Filter these records by the string "货物名称", copying each line that holds it.

Supplied material START

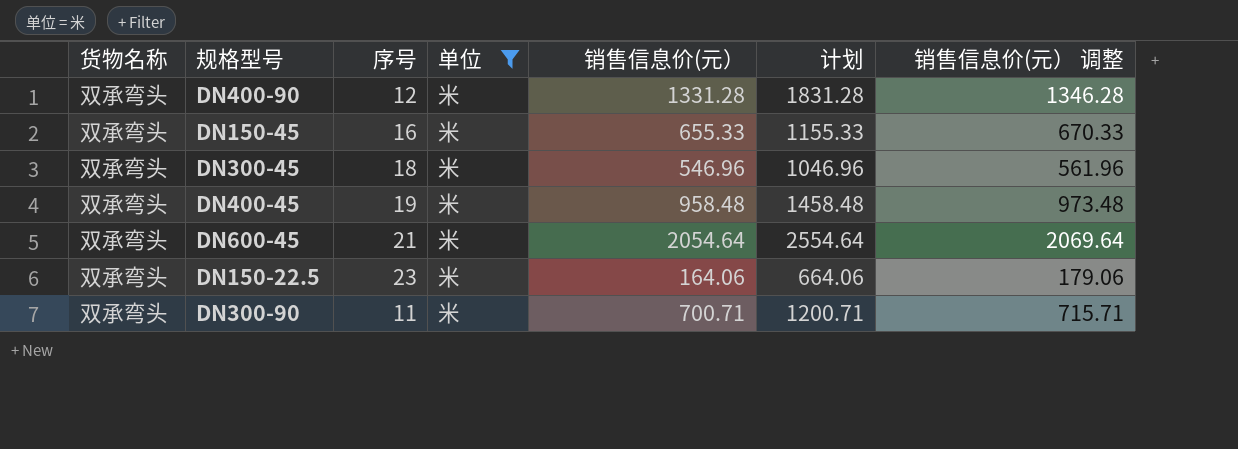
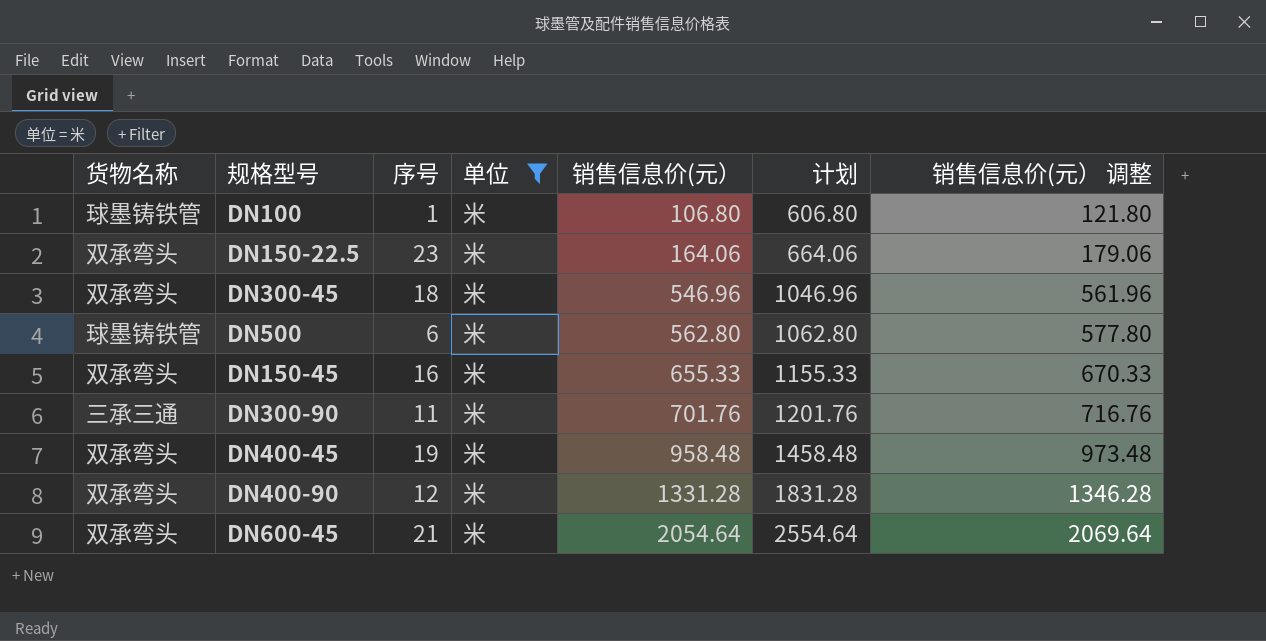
row order: none -> 销售信息价(元） ascending
row DN100: none -> 球墨铸铁管 | 1 | 米 | 106.80 | 606.80 | 121.80
row DN500: none -> 球墨铸铁管 | 6 | 米 | 562.80 | 1062.80 | 577.80
DN300-90 | 货物名称: 双承弯头 -> 三承三通
DN300-90 | 销售信息价(元）: 700.71 -> 701.76
DN300-90 | 计划: 1200.71 -> 1201.76
DN300-90 | 销售信息价(元） 调整: 715.71 -> 716.76

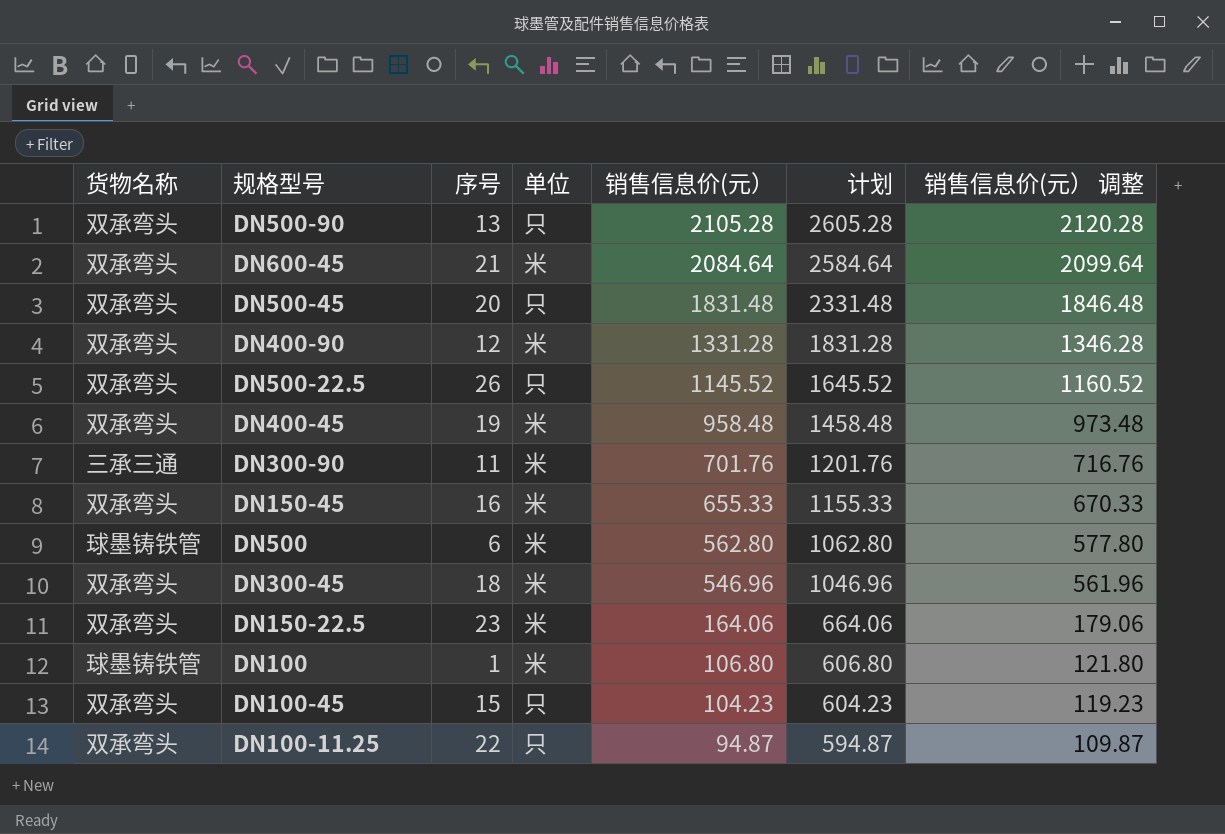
filter: 单位 = 米 -> none
row order: 销售信息价(元） ascending -> 销售信息价(元） descending
DN600-45 | 销售信息价(元）: 2054.64 -> 2084.64
DN600-45 | 计划: 2554.64 -> 2584.64
DN600-45 | 销售信息价(元） 调整: 2069.64 -> 2099.64

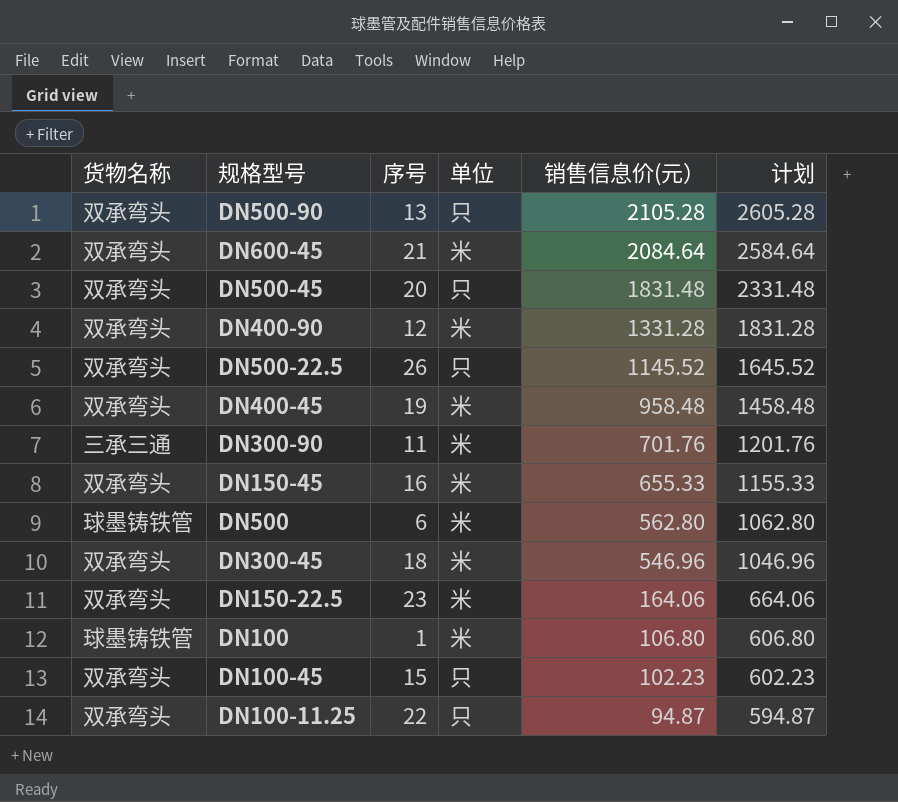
column 销售信息价(元） 调整 | formula: [销售信息价(元）] + 15 -> none
DN100-45 | 销售信息价(元）: 104.23 -> 102.23
DN100-45 | 计划: 604.23 -> 602.23

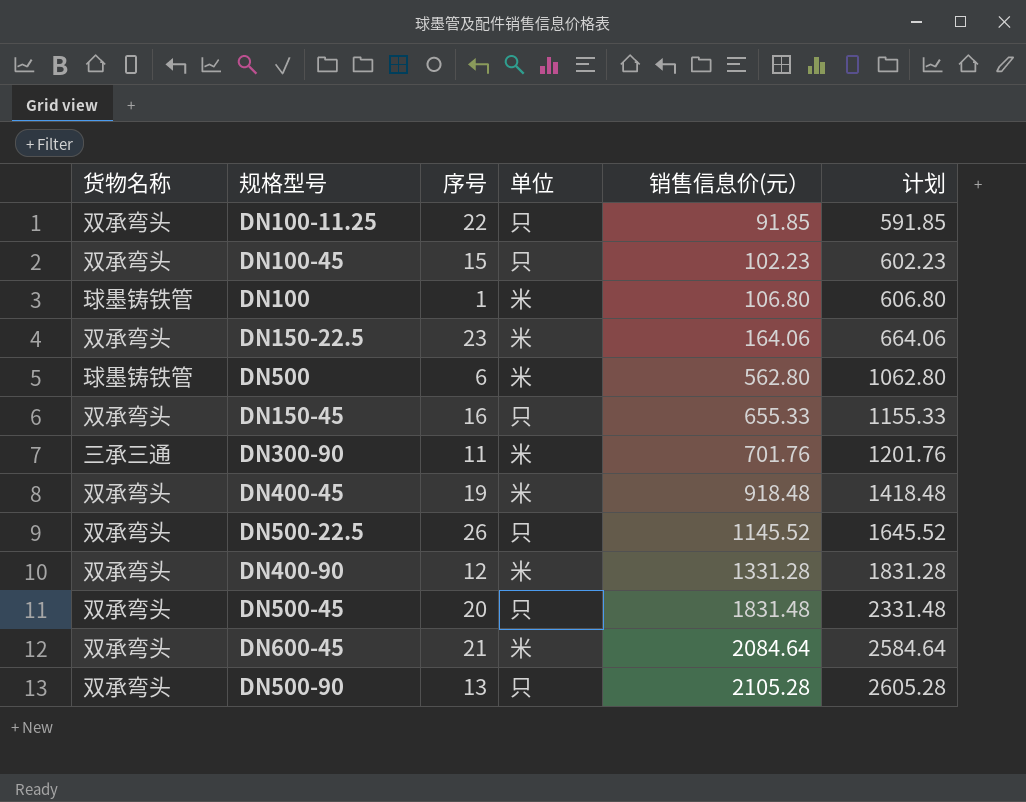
row order: 销售信息价(元） descending -> 销售信息价(元） ascending
row DN300-45: 双承弯头 | 18 | 米 | 546.96 | 1046.96 -> none
DN100-11.25 | 销售信息价(元）: 94.87 -> 91.85
DN100-11.25 | 计划: 594.87 -> 591.85
DN150-45 | 单位: 米 -> 只
DN400-45 | 销售信息价(元）: 958.48 -> 918.48
DN400-45 | 计划: 1458.48 -> 1418.48

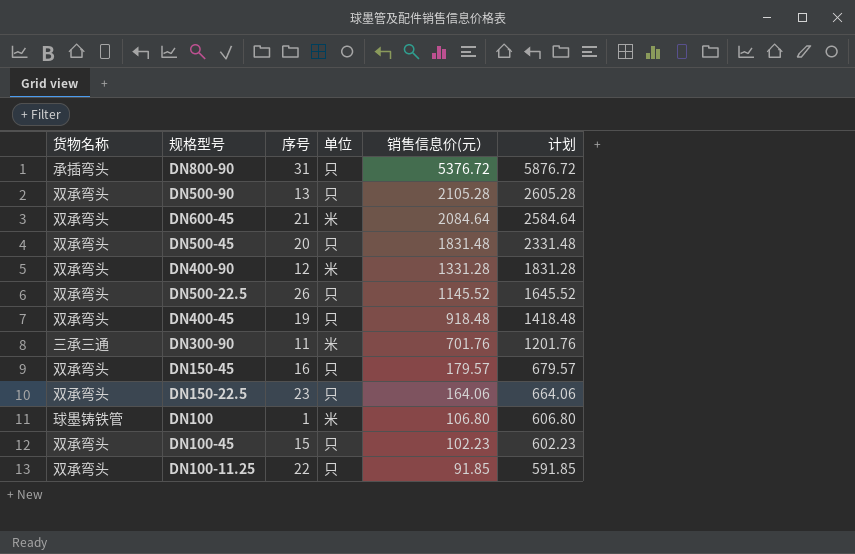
row order: 销售信息价(元） ascending -> 销售信息价(元） descending
row DN500: 球墨铸铁管 | 6 | 米 | 562.80 | 1062.80 -> none
row DN800-90: none -> 承插弯头 | 31 | 只 | 5376.72 | 5876.72
DN400-45 | 单位: 米 -> 只
DN150-45 | 销售信息价(元）: 655.33 -> 179.57
DN150-45 | 计划: 1155.33 -> 679.57
DN150-22.5 | 单位: 米 -> 只

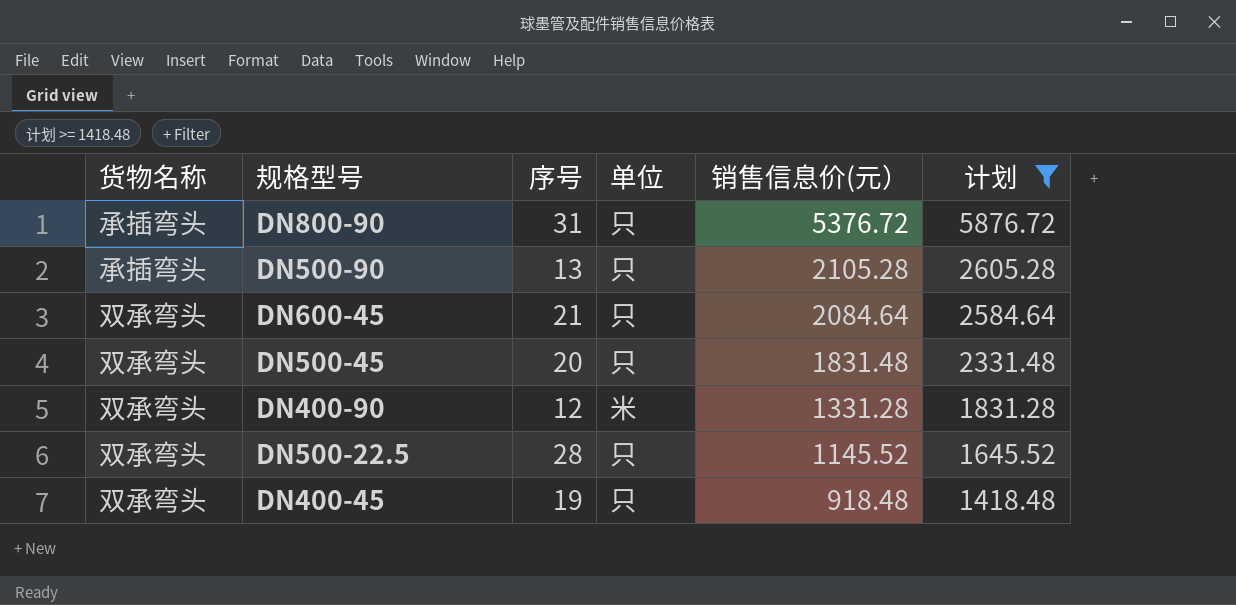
filter: none -> 计划 >= 1418.48
DN500-90 | 货物名称: 双承弯头 -> 承插弯头
DN600-45 | 单位: 米 -> 只
DN500-22.5 | 序号: 26 -> 28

Supplied material END

*Written solution:*
DN300-90 | 货物名称: 双承弯头 -> 三承三通
DN500-90 | 货物名称: 双承弯头 -> 承插弯头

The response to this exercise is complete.